There are two coins to every story. While Murkowski was responsible for keeping half the Jew population in the ghetto alive by making them manufactures a variety of goods for the German Army. This ensured that this ghetto was the last to be liquidated. While Murkowski believed in, “Work sets you free”, he also is portrayed to be ignorant, vulgar, power-hungry, who was attracted to women and children. On one hand he is made to seem to be a Nazi collaborator and on the other, shown to be a saviour of the Jews.

The book is hard hitting. Sem-Sandberg takes the reader to the very heart of evil and makes you see things as they were in those times. The Emperor of Lies also gives voice to quarter of a million Jews of Lodz who vanished without a trace. He paints an honest picture of corruption at the Jewish Ghetto Administration Council. The novel is unique – in the sense that it provides a complete picture of Murkowski and his actions.
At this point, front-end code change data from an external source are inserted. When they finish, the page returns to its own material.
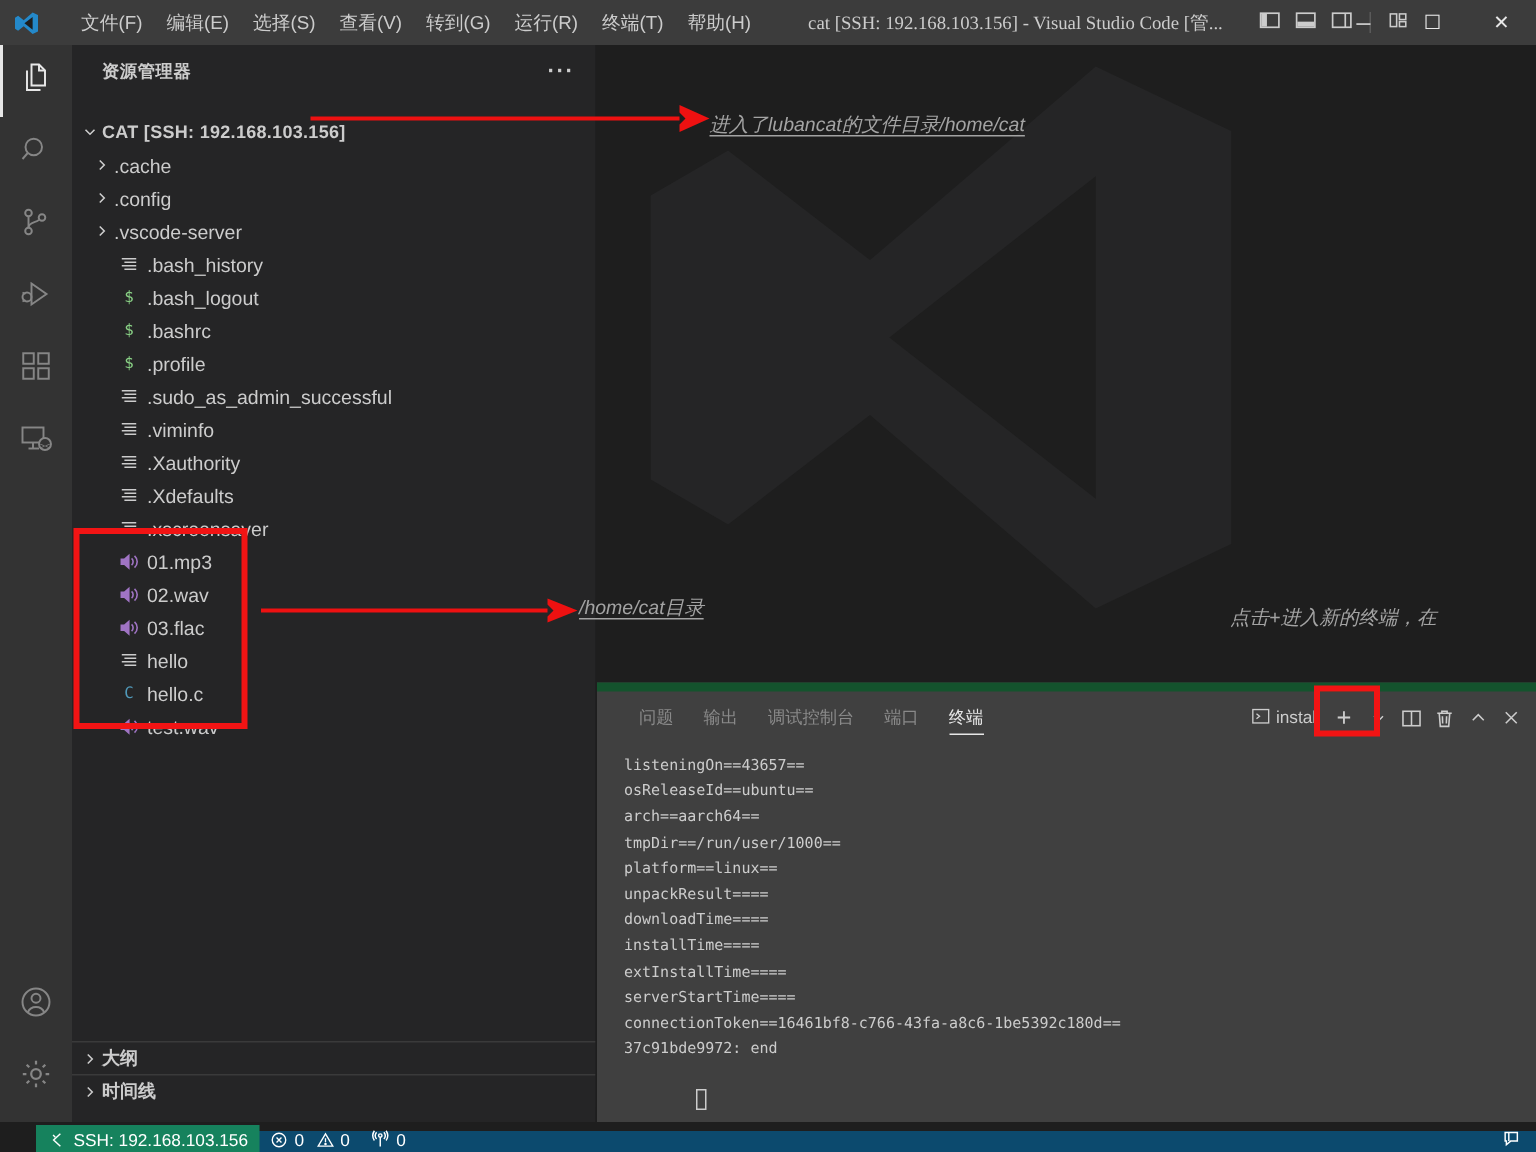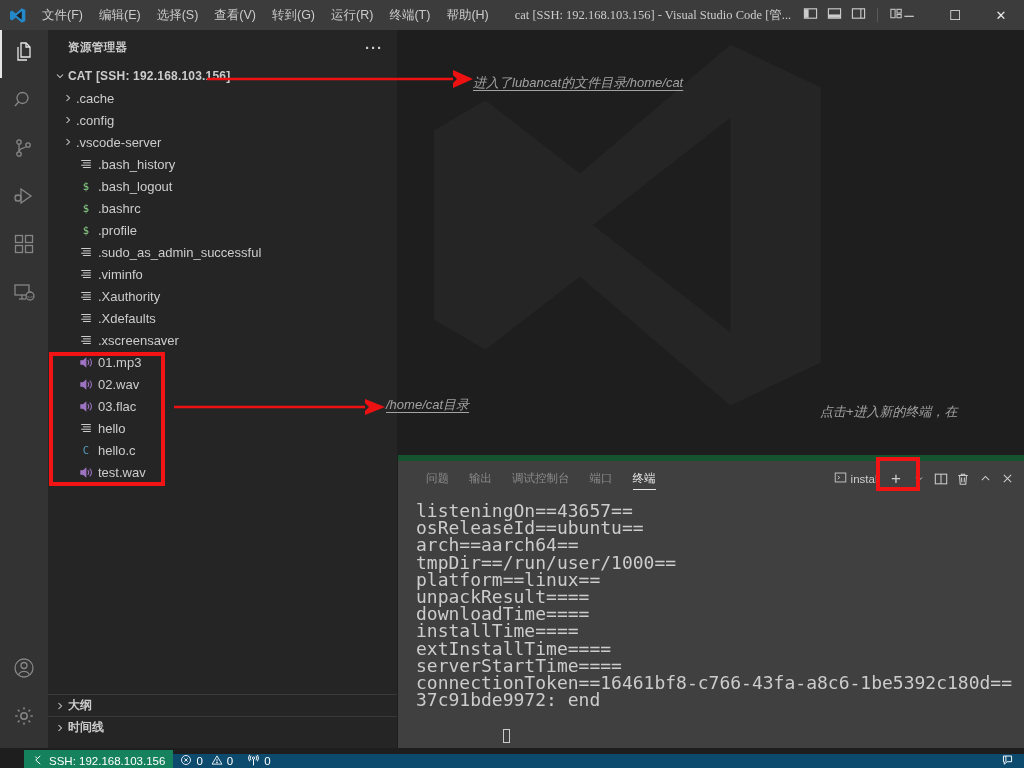--- a/index.html
+++ b/index.html
@@ -15,7 +15,7 @@
   .titlebar {
     position: absolute; top: 0; left: 0; width: 1024px; height: 30px;
     background: #3c3c3c; display: flex; align-items: center;
-    color: #cccccc; font-size: 12.5px; user-select: none;
+    color: #cccccc; font-size: 12.5px; user-select: none; gap: 12px;
   }
   .vs-logo { width: 34px; display: flex; align-items: center; justify-content: center; }
   .menu { display: flex; align-items: center; height: 30px; }

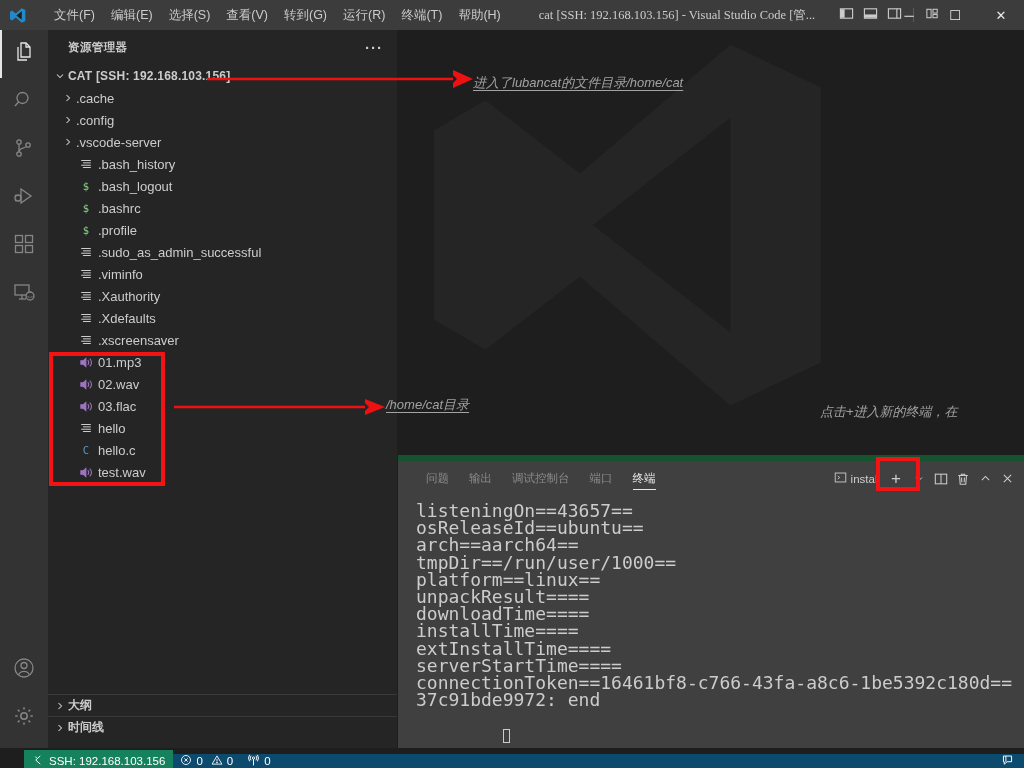--- a/index.html
+++ b/index.html
@@ -59,7 +59,7 @@
     padding: 0 14px 0 20px; font-size: 11.5px; letter-spacing: .4px; color: #cccccc; font-weight: bold;
   }
   .sb-dots { font-size: 15px; color: #cccccc; letter-spacing: 1px; line-height: 10px; }
-  .tree { position: absolute; top: 35px; left: 0; width: 349px; bottom: 56px; overflow: hidden; }
+  .tree { position: absolute; top: 47px; left: 0; width: 349px; bottom: 56px; overflow: hidden; }
   .row {
     height: 22px; display: flex; align-items: center; font-size: 13px;
     color: #cccccc; white-space: nowrap; padding-left: 8px;

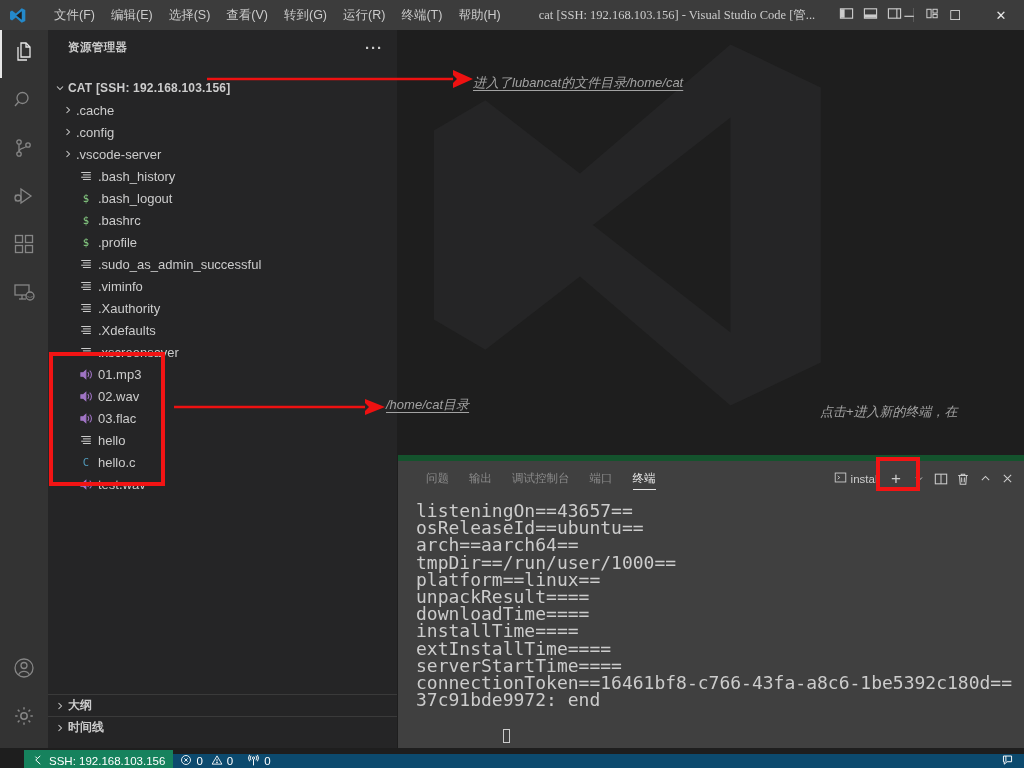--- a/index.html
+++ b/index.html
@@ -118,7 +118,7 @@
   .term {
     position: absolute; top: 35px; left: 0; right: 0; bottom: 0;
     padding: 6px 0 0 18px; font-family: "DejaVu Sans Mono", "Liberation Mono", monospace;
-    font-size: 18px; line-height: 17.2px; color: #cccccc; overflow: hidden;
+    font-size: 10px; line-height: 17.2px; color: #cccccc; overflow: hidden;
   }
   .term-line { white-space: pre; }
   .cursor-block {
It does take sides and does not want the reader to. The Emperor of Lies does not paint a pretty picture. The reader will cringe in most places and might be tempted to let go of the book. However this is a different take on the Holocaust. A book that you should read if you want to know more about those times.
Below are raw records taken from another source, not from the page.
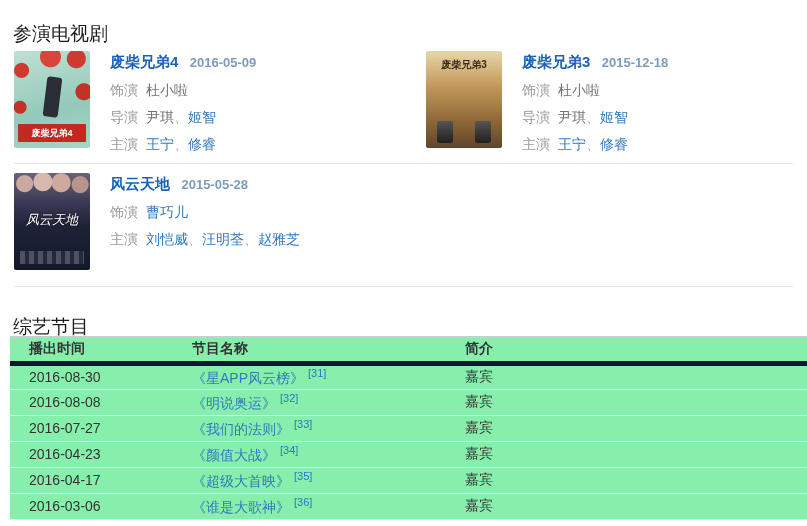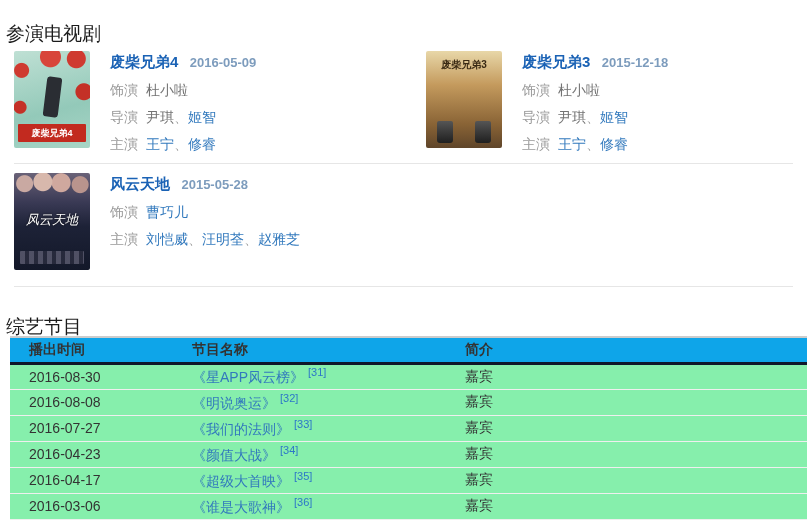--- a/index.html
+++ b/index.html
@@ -12,7 +12,7 @@
     font-family: "Liberation Sans", sans-serif;
   }
   .section-title {
-    position: absolute; left: 6px;
+    position: absolute; left: 13px;
     font-size: 19px; font-weight: 400; color: #1b1b1b;
     line-height: 22px;
   }

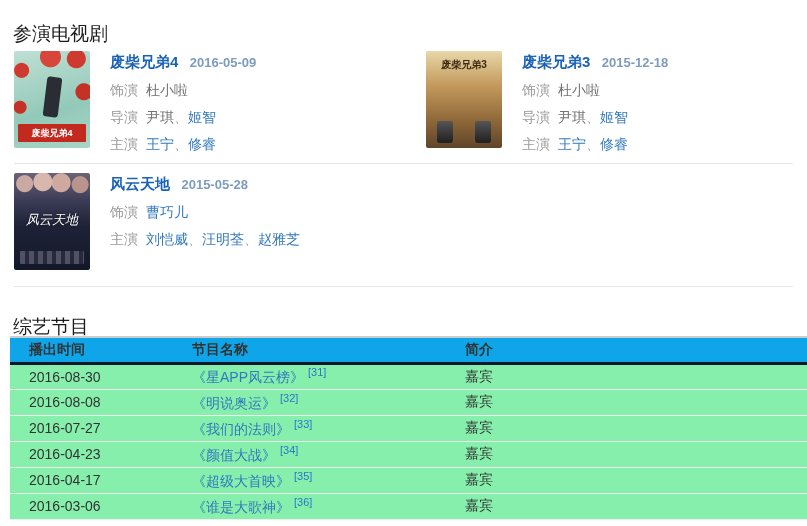--- a/index.html
+++ b/index.html
@@ -109,8 +109,8 @@
   }
   col.c1 { width: 182px; } col.c2 { width: 273px; }
   thead th {
-    background: #0ea5e9; font-weight: bold; text-align: left;
-    height: 26px; padding: 0; border-bottom: 3px solid #0f172a;
+    background: #86efac; font-weight: bold; text-align: left;
+    height: 26px; padding: 0; border-bottom: 5px solid #0f172a;
   }
   tbody td {
     height: 26px; padding: 0; border-bottom: 1px solid #efefef;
Book Review: Far to Go by Alison Pick

Title: Far to Go
Author: Alison Pick
Publisher: House of Anansi Press
ISBN: 978-0-88784-238-2
Genre: Literary Fiction
Source: Author/Publisher
Rating: 5/5

Far to Go by Alison Pick is one of the best reads for me this year. It made me realize a lot more in-depth about the Holocaust and its aftermath, that may be I wasn’t aware of earlier (This was before reading “The End” by Ian Kershaw). The entire idea of what one man was capable of shook me to my very being. We all know about the World War II and what happened to the Jews. We all know the mercenary behaviour of one man in the face of supremacy and the idea of creation of a, “supreme race”. Based on this, Far to Go has been written and I can only say one thing: I am glad that this book was written.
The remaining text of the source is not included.